Excerpts from a dataset
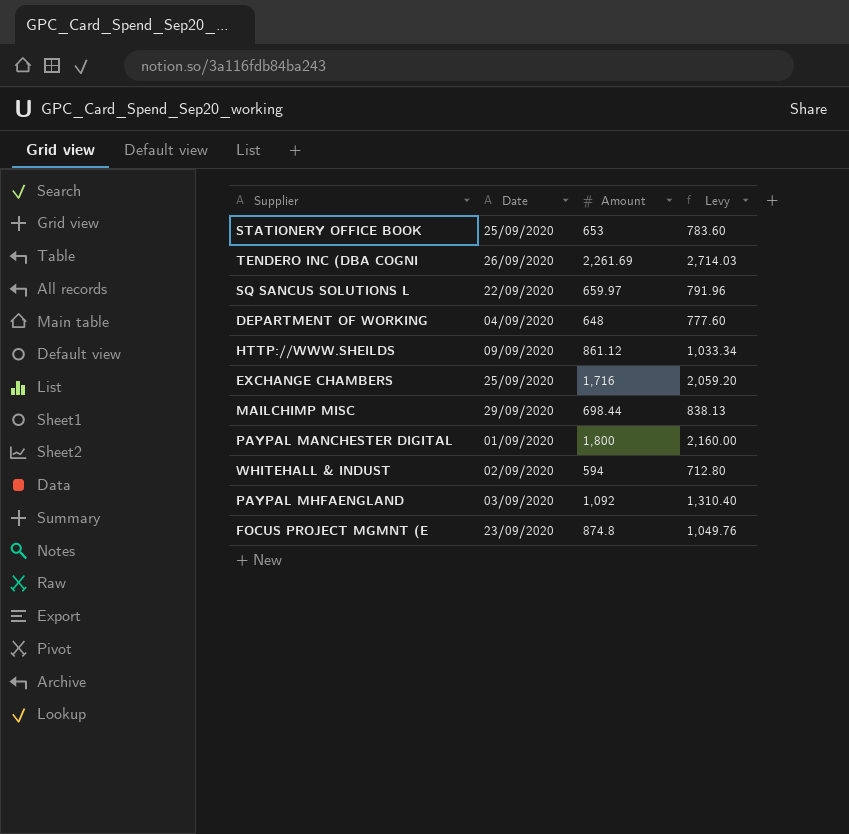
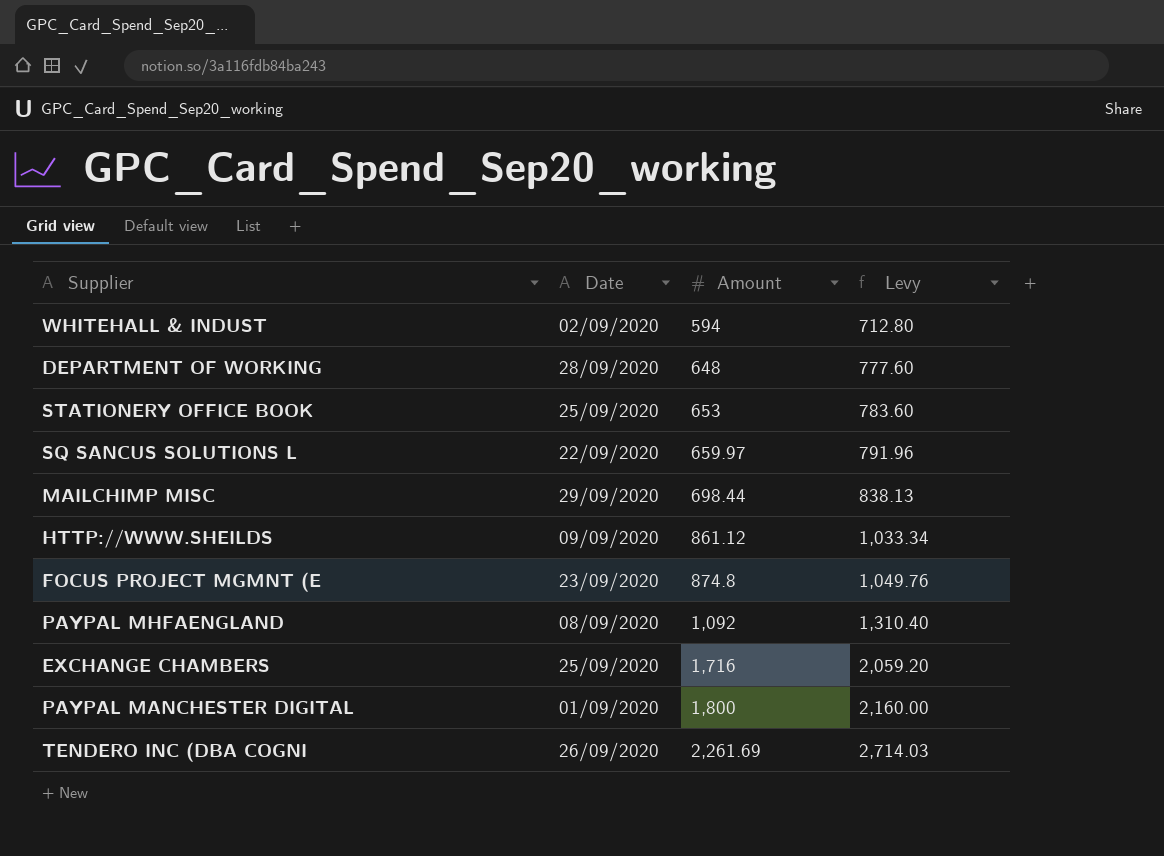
row order: none -> Amount ascending
DEPARTMENT OF WORKING | Date: 04/09/2020 -> 28/09/2020
PAYPAL MHFAENGLAND | Date: 03/09/2020 -> 08/09/2020

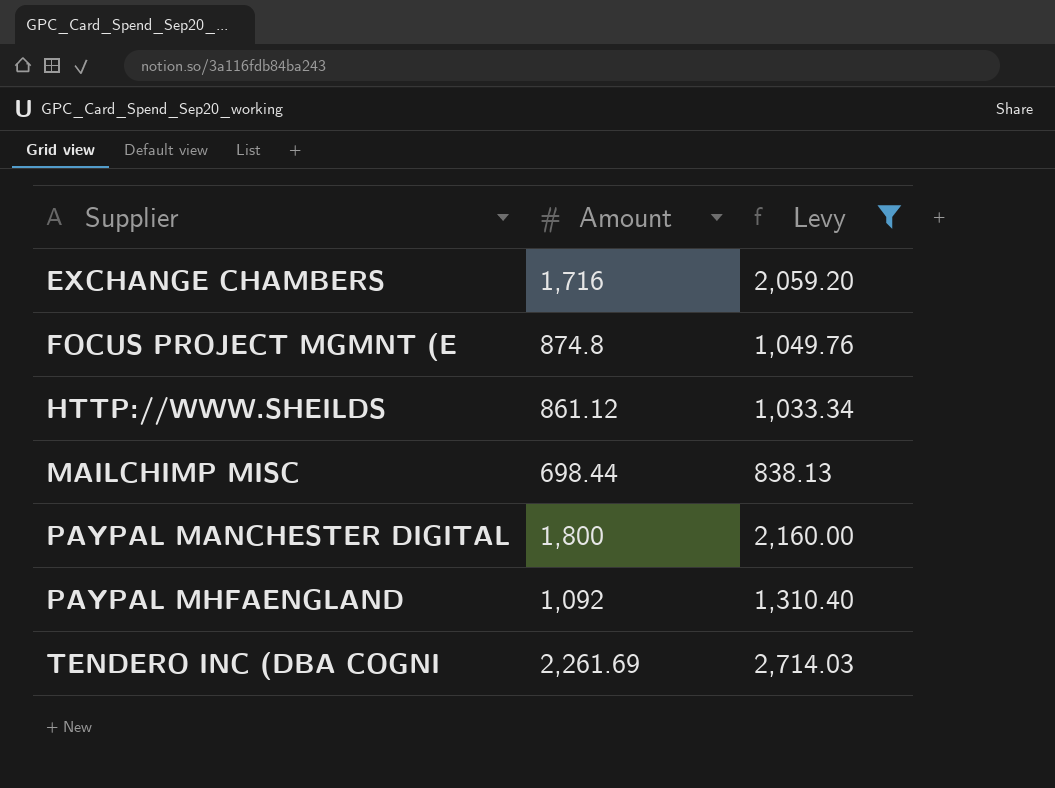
filter: none -> Levy >= 838.13
row order: Amount ascending -> Supplier ascending
column Date | position: 2 -> none

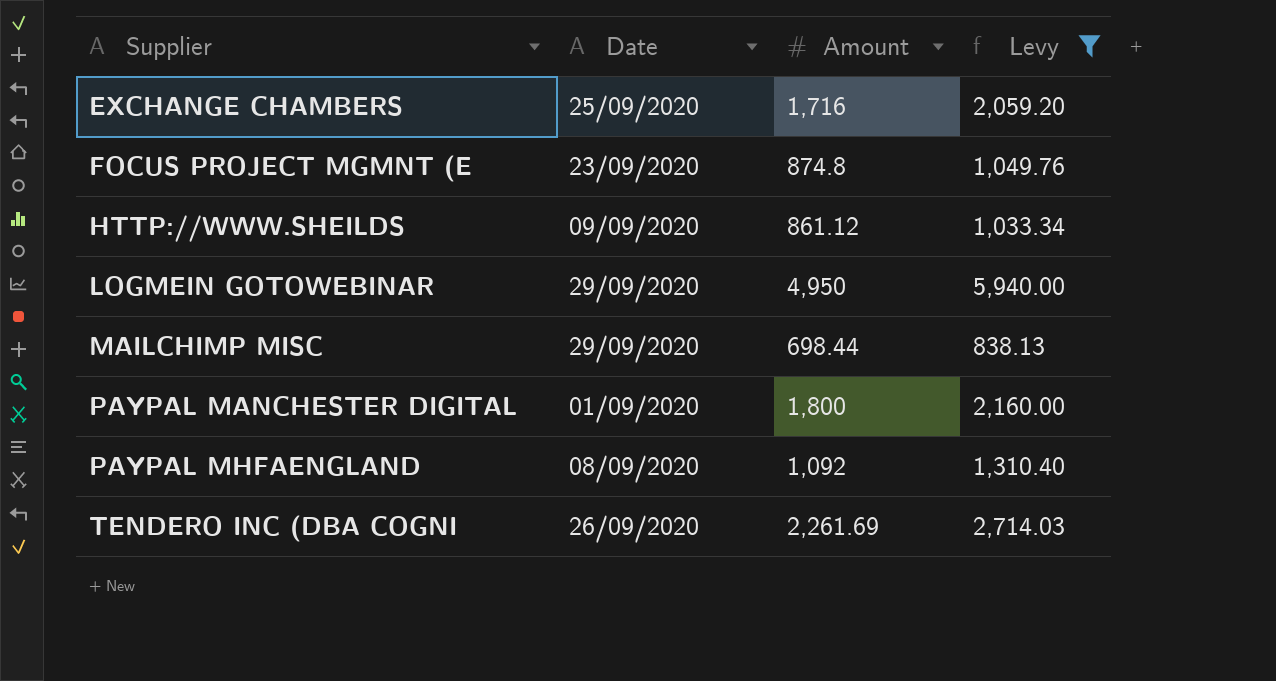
column Date | position: none -> 2
row LOGMEIN GOTOWEBINAR: none -> 29/09/2020 | 4,950 | 5,940.00

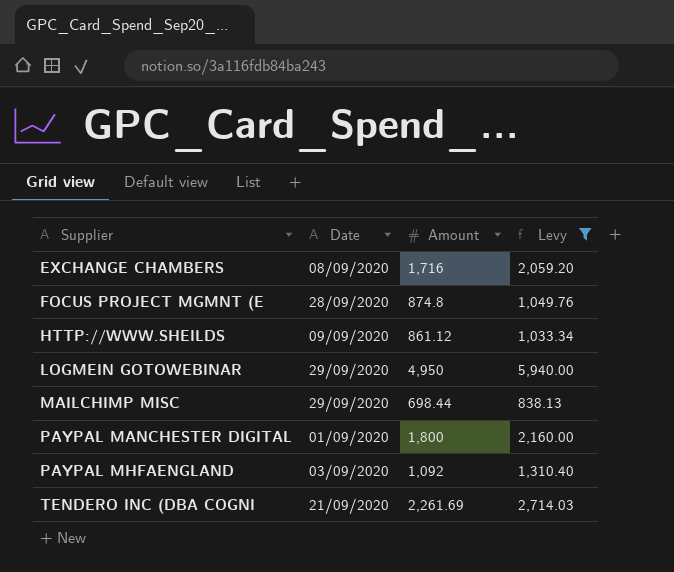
EXCHANGE CHAMBERS | Date: 25/09/2020 -> 08/09/2020
FOCUS PROJECT MGMNT (E | Date: 23/09/2020 -> 28/09/2020
PAYPAL MHFAENGLAND | Date: 08/09/2020 -> 03/09/2020
TENDERO INC (DBA COGNI | Date: 26/09/2020 -> 21/09/2020

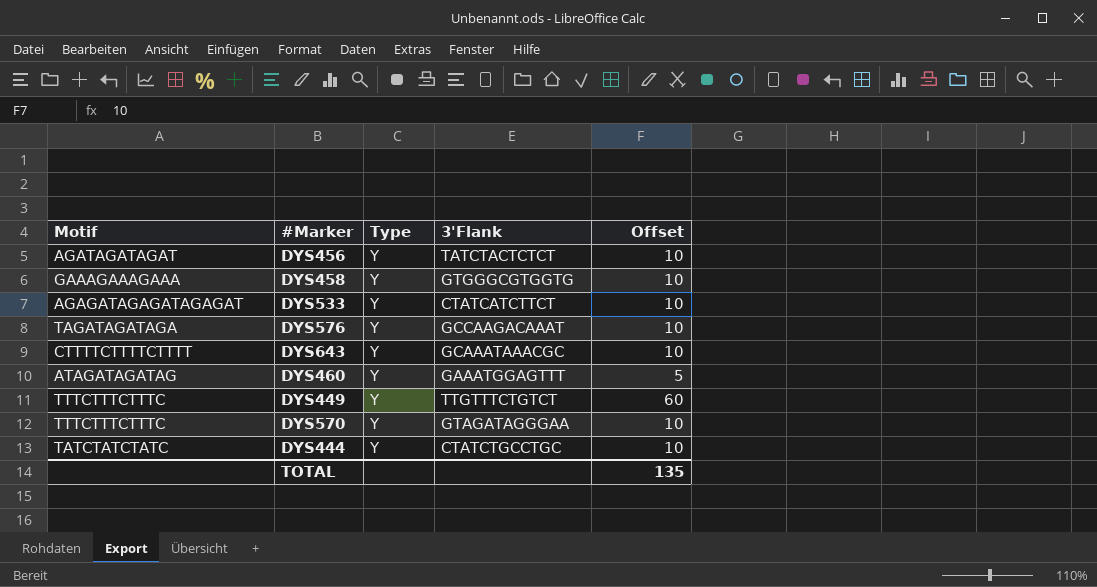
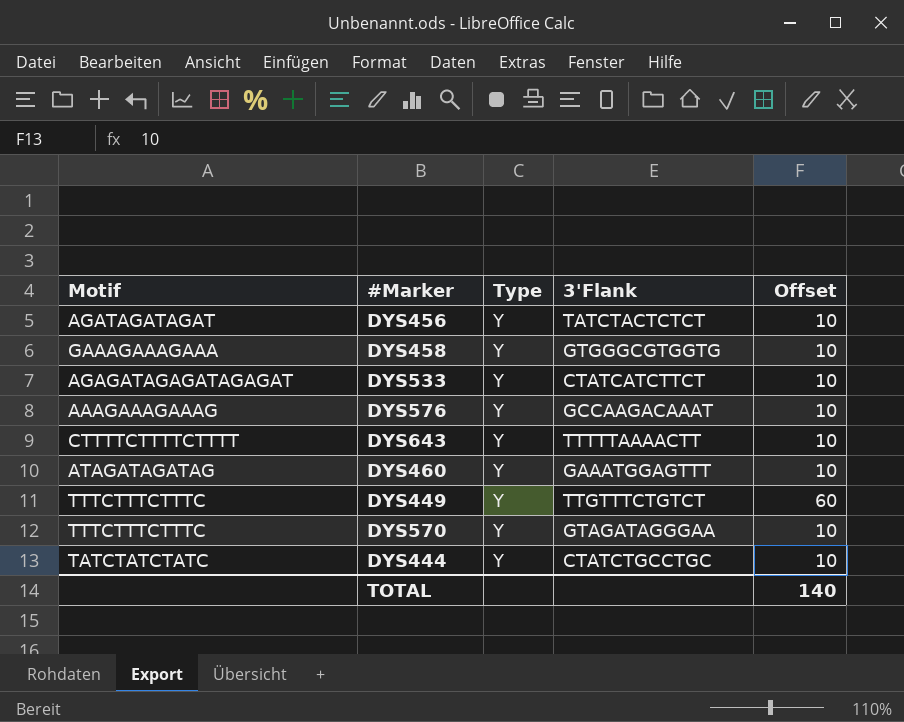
DYS576 | Motif: TAGATAGATAGA -> AAAGAAAGAAAG
DYS643 | 3'Flank: GCAAATAAACGC -> TTTTTAAAACTT
DYS460 | Offset: 5 -> 10
TOTAL | Offset: 135 -> 140

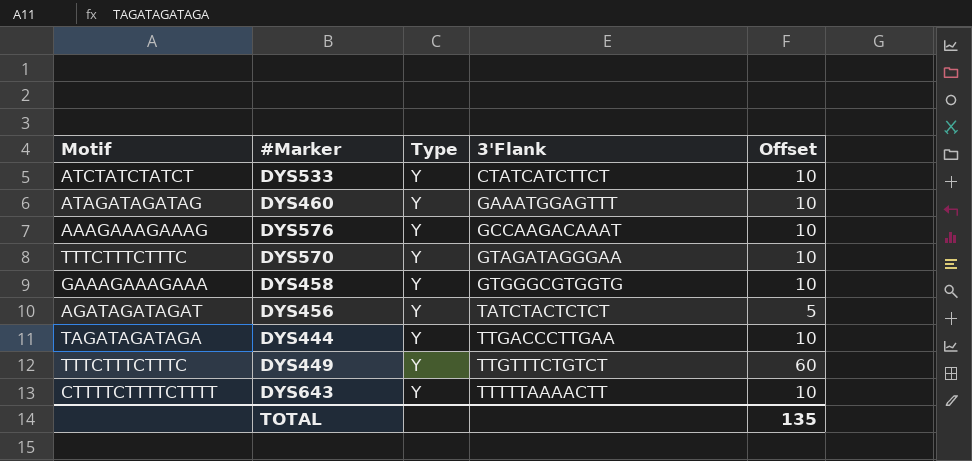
row order: none -> 3'Flank ascending
DYS533 | Motif: AGAGATAGAGATAGAGAT -> ATCTATCTATCT
DYS456 | Offset: 10 -> 5
DYS444 | Motif: TATCTATCTATC -> TAGATAGATAGA
DYS444 | 3'Flank: CTATCTGCCTGC -> TTGACCCTTGAA
TOTAL | Offset: 140 -> 135

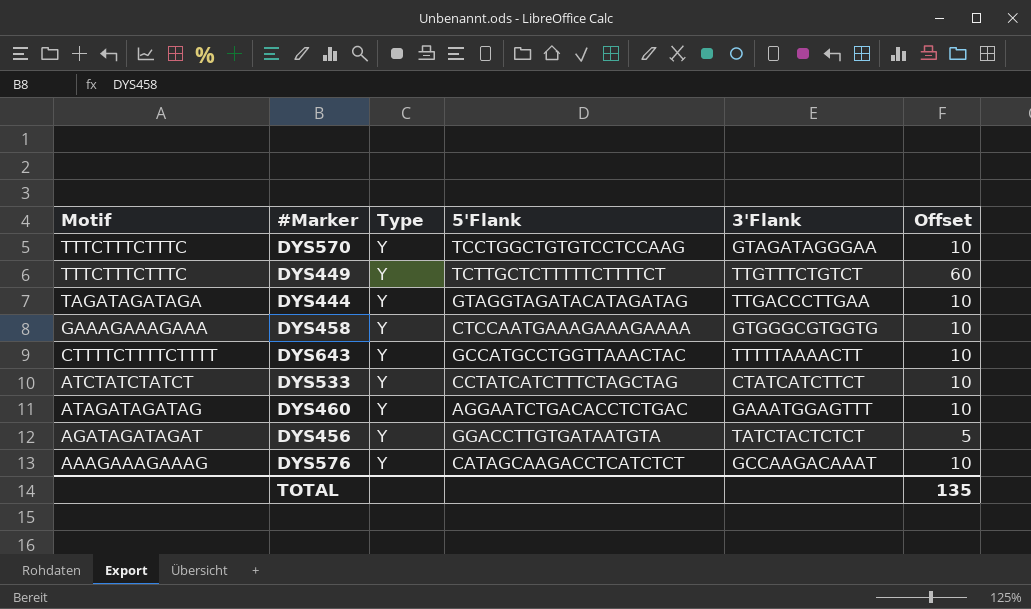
row order: 3'Flank ascending -> Motif descending
column 5'Flank | position: none -> 4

- **ACTIVITY**:
Repeat the records above exactly, without pictures.

- **ANSWER FOR THE TASK**:
row order: none -> Amount ascending
DEPARTMENT OF WORKING | Date: 04/09/2020 -> 28/09/2020
PAYPAL MHFAENGLAND | Date: 03/09/2020 -> 08/09/2020

filter: none -> Levy >= 838.13
row order: Amount ascending -> Supplier ascending
column Date | position: 2 -> none

column Date | position: none -> 2
row LOGMEIN GOTOWEBINAR: none -> 29/09/2020 | 4,950 | 5,940.00

EXCHANGE CHAMBERS | Date: 25/09/2020 -> 08/09/2020
FOCUS PROJECT MGMNT (E | Date: 23/09/2020 -> 28/09/2020
PAYPAL MHFAENGLAND | Date: 08/09/2020 -> 03/09/2020
TENDERO INC (DBA COGNI | Date: 26/09/2020 -> 21/09/2020

DYS576 | Motif: TAGATAGATAGA -> AAAGAAAGAAAG
DYS643 | 3'Flank: GCAAATAAACGC -> TTTTTAAAACTT
DYS460 | Offset: 5 -> 10
TOTAL | Offset: 135 -> 140

row order: none -> 3'Flank ascending
DYS533 | Motif: AGAGATAGAGATAGAGAT -> ATCTATCTATCT
DYS456 | Offset: 10 -> 5
DYS444 | Motif: TATCTATCTATC -> TAGATAGATAGA
DYS444 | 3'Flank: CTATCTGCCTGC -> TTGACCCTTGAA
TOTAL | Offset: 140 -> 135

row order: 3'Flank ascending -> Motif descending
column 5'Flank | position: none -> 4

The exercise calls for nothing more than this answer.